Jonathan Marchessault, auteur de 30 buts la saison dernière, était libre comme l'air à la fin de son stage junior. Le Canadien l'a aussi laissé passer l'été dernier alors qu'il était disponible pour une bouchée de pain sur le marché des joueurs autonomes.

Une équipe comme les autres

COMMENTAIRE / J'ai grandi en admirant le Canadien. Deux raisons faisaient de moi le gamin le plus fier partisan de la Terre. Primo, avec ses 24 coupes Stanley, c'était l'équipe la plus dominante de son sport. Bien sûr, plusieurs de ces conquêtes appartenaient au passé, mais j'ai quand même vu les Glorieux la soulever en 1986 et en 1993.
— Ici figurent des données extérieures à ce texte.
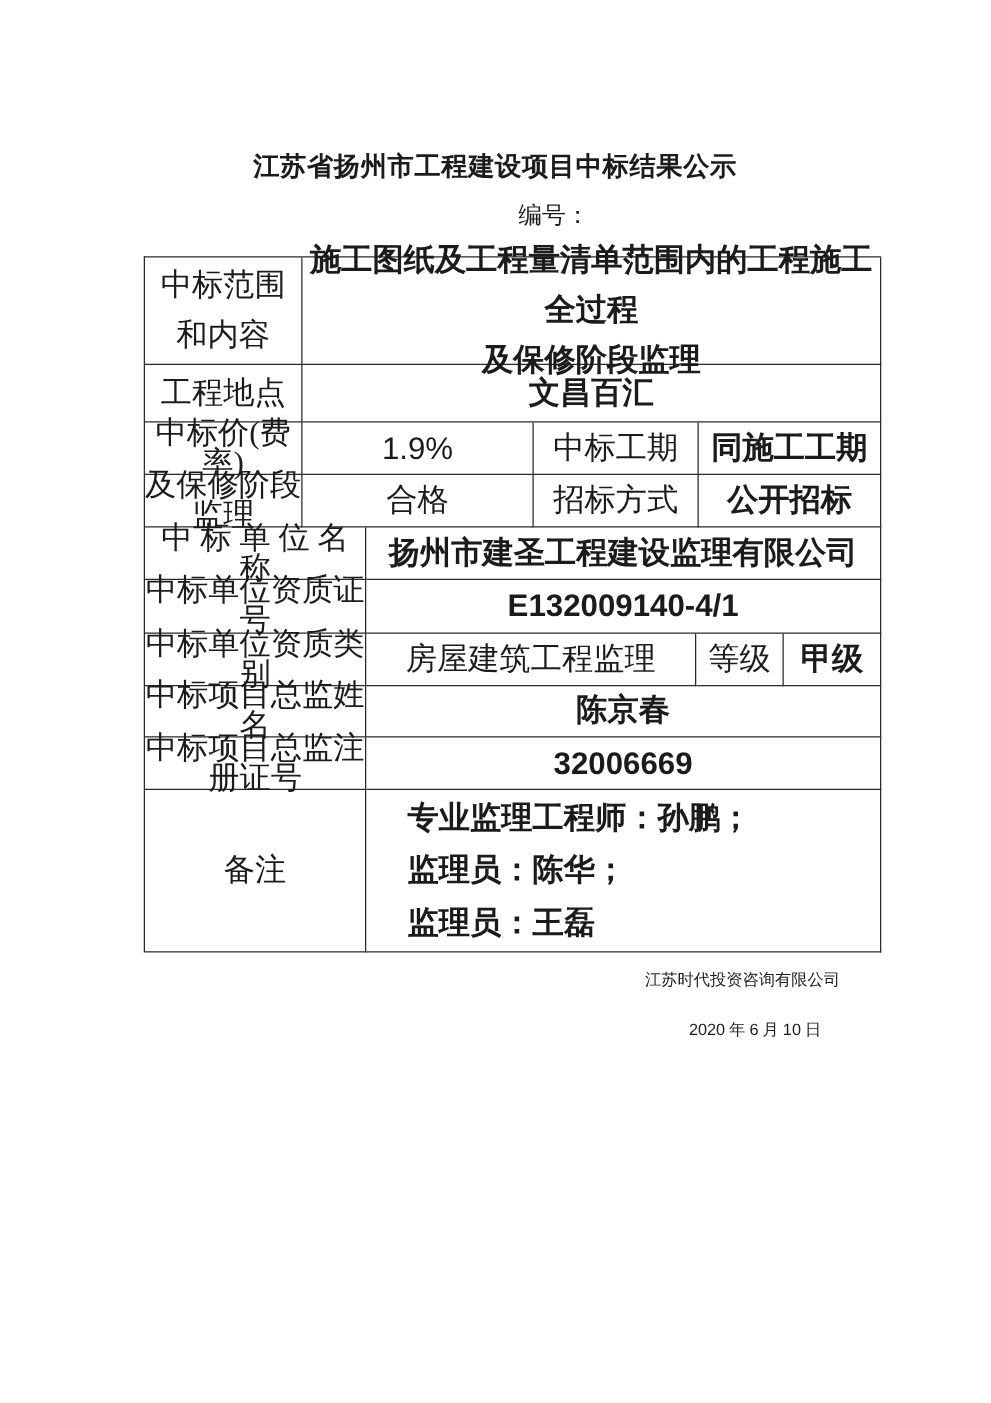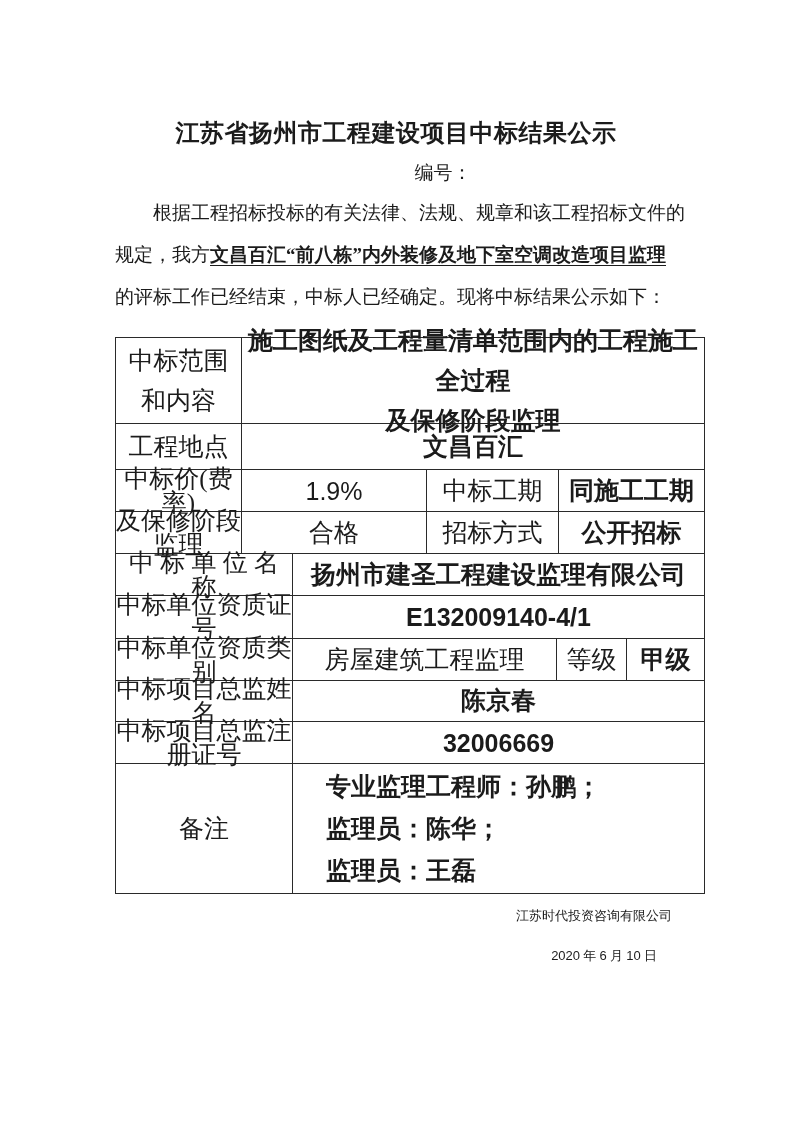"江苏省扬州市工程建设项目中标结果公示" .title { font-size: 24px -> 21px }
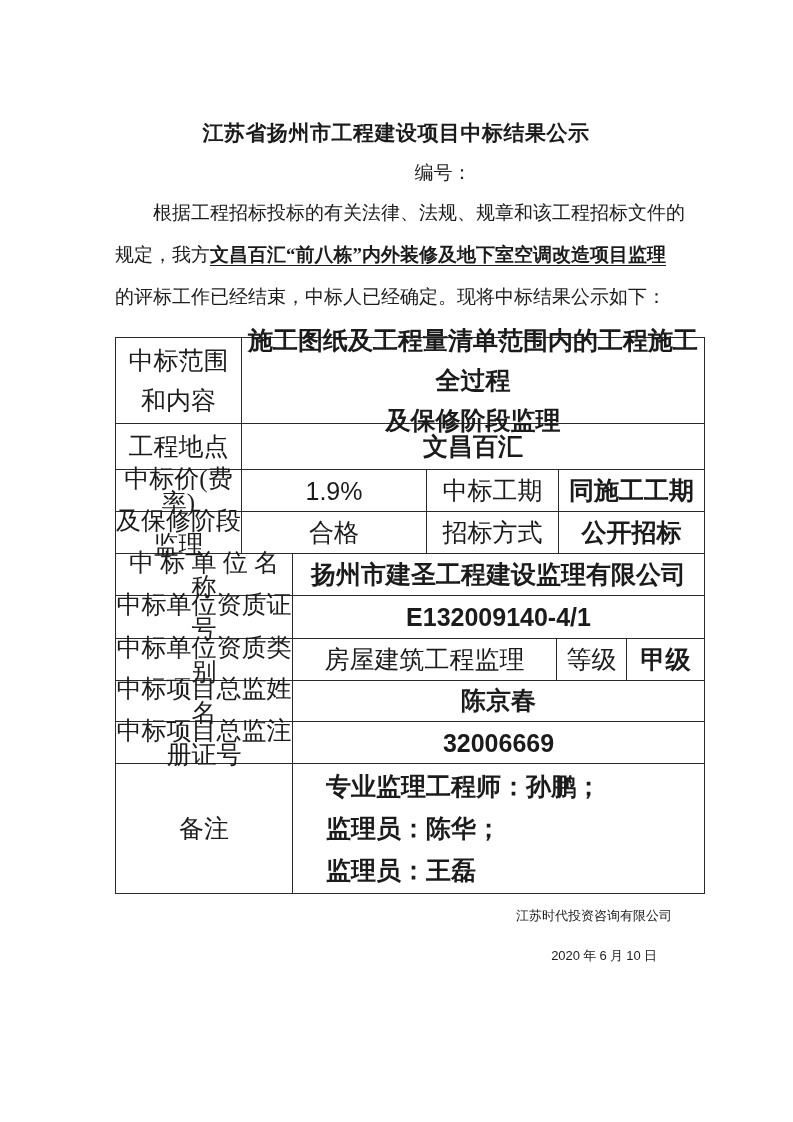"根据工程招标投标的有关法律、法规、规章和该工程招标文件的" div.para { html: <div> <div>根据工程招标投标的有关法律、法规、规章和该工程招标文件的</div> <div><span>规定，我方</span><span>文昌百汇“前八栋”内外装修及地下室空调改造项目监理</span></div> <div>的评标工作已经结束，中标人已经确定。现将中标结果公示如下：</div> </div> -> none }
Secundo, il y avait plusieurs Québécois dans cette équipe, assez en tout cas pour faire une tournée de balle molle l'été! Ces gars-là étaient tellement fiers de porter cet uniforme, je peux vous dire que j'ai gagné des dizaines de coupes Stanley à leurs côtés dans mon pays imaginaire derrière la maison, où mon père passait des heures à nous confectionner une patinoire. 
Tout ça appartient au passé. Le Canadien est devenu une équipe comme les autres. Depuis le départ de Patrick Roy, la feuille de route est assez gênante sur la glace. L'arrivée de Marc Bergevin, porteuse d'espoir, n'a rien changé.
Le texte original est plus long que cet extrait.